Prolog - gregorymorrison/euler1 GitHub Wiki

Prolog, introduced in 1972, is a different beast that involves writing a bunch of true statements about a problem domain and then letting its fact engine distill some solution from it. Here is my Euler1. Notice that my assertions mostly take the form of canonical Functional programming operations:

#!/usr/bin/pl -q -t euler -f

range(N, N, [N]).
range(Start, End, Result) :-
	Start < End,
	Next is Start + 1,
	range(Next, End, Partial),
	Result = [Start | Partial].

filter([], []).
filter([H|T], Result) :-
	test(H),
	filter(T, Partial),
	Result = [H | Partial].
filter([H|T], Result) :-
	not(test(H)),
	filter(T, Result).

sum([], 0).
sum([H|T], Total) :-
	sum(T, SemiTotal),
	Total is H + SemiTotal.

test(N) :- N mod 3 =:= 0.
test(N) :- N mod 5 =:= 0.

euler :-
	range(1, 999, MyRange),
	filter(MyRange, MyFilteredRange),
	sum(MyFilteredRange, MyAnswer),
	format('~w~n', [MyAnswer]).

Notice also that there are two versions of test() here. These two function declarations have identical signatures and would be illegal in imperative languages. Even in functional languages that allow multiple identical signatures and use guards for differentiation, this is illegal. That's because as stated earlier, test() is not a function - it's an assertion. Here I declare that my integer must be divisible by 3. Also, it must be divisible be 5. Like I said, the whole program is simply a compendium of true statements.

Like every other Turing-complete language that strives for ideologically purity, Prolog has to make compromises in its design. Prolog's seem to take the shape of including side-effects in with the assertions. Instead of an assertion being a simple true-false declaration, it's actually a collection of Turing-complete statements. Witness this more compact, more Prolog idiomatic version of Euler1:

#!/usr/bin/pl -q -t euler -f

solve(Start, End, Total) :-
	write('Entering solve')
	(Start mod 3 =:= 0; Start mod 5 =:= 0),
	Start < End,
	Next is Start + 1,
	solve(Next, End, SemiTotal),
	Total is SemiTotal + Start.
solve(Start, End, Total) :-
	Start < End,
	Next is Start + 1,
	solve(Next, End, Total).
solve(N, N, N).

euler :-
	solve(1, 999, MyAnswer),
	format('~w~n', [MyAnswer]).

Here each version of solve() is a collection of operations. The first one reads:

  1. A blatant side effect - output something to the console.
  2. Start must be divisible by 3 and 5.
  3. Start must be less than End.
  4. Define a local variable NEXT equal to Start + 1.
  5. Recursively call solve().
  6. Assign the result to our Pass-By-Reference variable, Total.

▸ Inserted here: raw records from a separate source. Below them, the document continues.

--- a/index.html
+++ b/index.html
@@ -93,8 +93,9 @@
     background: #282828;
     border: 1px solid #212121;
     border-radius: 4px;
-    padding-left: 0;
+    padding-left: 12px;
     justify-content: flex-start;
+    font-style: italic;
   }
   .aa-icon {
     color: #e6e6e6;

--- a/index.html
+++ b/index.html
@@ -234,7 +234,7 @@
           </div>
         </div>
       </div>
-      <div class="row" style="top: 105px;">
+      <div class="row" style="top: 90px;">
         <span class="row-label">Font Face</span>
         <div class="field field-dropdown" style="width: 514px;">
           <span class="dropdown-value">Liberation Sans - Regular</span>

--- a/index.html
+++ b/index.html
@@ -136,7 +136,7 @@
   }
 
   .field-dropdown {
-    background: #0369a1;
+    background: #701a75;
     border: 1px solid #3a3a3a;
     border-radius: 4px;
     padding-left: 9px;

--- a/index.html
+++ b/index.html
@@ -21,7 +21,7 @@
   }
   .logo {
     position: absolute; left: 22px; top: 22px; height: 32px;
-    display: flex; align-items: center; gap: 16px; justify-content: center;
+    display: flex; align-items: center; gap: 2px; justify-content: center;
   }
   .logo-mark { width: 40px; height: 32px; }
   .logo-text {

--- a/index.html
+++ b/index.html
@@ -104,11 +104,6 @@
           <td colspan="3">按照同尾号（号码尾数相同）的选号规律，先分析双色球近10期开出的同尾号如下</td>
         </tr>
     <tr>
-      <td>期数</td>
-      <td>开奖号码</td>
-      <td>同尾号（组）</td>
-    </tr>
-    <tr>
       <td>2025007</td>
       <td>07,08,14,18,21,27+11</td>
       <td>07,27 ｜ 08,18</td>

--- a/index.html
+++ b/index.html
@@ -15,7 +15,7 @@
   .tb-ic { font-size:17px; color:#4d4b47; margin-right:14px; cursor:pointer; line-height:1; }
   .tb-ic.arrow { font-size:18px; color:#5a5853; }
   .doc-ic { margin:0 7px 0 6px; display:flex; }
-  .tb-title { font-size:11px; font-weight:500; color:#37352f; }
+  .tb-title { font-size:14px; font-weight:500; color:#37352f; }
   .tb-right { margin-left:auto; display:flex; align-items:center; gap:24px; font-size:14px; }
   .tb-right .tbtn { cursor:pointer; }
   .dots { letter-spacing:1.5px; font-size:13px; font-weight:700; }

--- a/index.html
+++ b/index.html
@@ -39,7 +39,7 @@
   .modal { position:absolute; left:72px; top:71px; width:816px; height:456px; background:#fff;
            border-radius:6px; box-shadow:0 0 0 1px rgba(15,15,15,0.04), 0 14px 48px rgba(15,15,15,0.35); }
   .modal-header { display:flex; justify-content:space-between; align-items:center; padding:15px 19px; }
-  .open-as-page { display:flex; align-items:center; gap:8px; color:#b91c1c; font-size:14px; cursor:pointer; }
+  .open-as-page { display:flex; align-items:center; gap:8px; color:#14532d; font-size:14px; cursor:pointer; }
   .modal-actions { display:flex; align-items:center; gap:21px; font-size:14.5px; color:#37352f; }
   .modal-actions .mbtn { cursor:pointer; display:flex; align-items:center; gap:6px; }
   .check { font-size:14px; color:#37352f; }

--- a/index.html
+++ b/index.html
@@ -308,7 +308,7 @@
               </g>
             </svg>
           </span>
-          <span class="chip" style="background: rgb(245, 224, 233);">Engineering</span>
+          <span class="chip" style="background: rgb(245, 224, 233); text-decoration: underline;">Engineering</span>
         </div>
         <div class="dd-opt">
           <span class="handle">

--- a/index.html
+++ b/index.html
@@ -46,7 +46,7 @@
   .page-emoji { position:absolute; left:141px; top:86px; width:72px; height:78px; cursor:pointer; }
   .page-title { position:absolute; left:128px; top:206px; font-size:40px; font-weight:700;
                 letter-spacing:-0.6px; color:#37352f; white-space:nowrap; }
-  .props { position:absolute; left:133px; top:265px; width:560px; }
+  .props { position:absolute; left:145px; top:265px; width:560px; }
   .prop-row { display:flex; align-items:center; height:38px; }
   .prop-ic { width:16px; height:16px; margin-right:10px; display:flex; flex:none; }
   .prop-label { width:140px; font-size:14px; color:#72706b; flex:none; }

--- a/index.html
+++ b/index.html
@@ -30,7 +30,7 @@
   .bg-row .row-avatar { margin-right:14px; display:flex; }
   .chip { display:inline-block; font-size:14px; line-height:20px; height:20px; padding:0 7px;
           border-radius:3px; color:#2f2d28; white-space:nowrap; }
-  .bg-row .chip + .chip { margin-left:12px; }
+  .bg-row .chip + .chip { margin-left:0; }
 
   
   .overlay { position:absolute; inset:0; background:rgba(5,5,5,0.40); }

As you can see, points 2 and 3 above serve as guards for pattern matching. The runtime will execute the first version of solve() in which all initial conditions are true.

Also note that Prolog uses Pass-By-Reference to return values. You must include a return variable in your method signature assertion to get anything back from it. Returning values from an assertion sounds like a side-effect to me, as does the I/O operation at the end that prints out the final answer.

I must say, it took me a long time to wrap my head around this language. On paper it doesn't look that complicated, but I struggled for a couple of days to write this simple problem, and even then I had to give up and Google a solution. It's a very different environment - I spent an entire day just trying to figure out how to print a variable's value to the console! Even after all this, I still lack fundamental knowledge of how this runtime works.

Normally, Prolog is executed as statements in an interactive REPL. But SWI-Prolog allows for sessions to be compiled into an executable script. Just make sure that you include the same arguments that I did in the shebang. To install SWI-Prolog on Fedora, yum install pl and yum install pl-devel.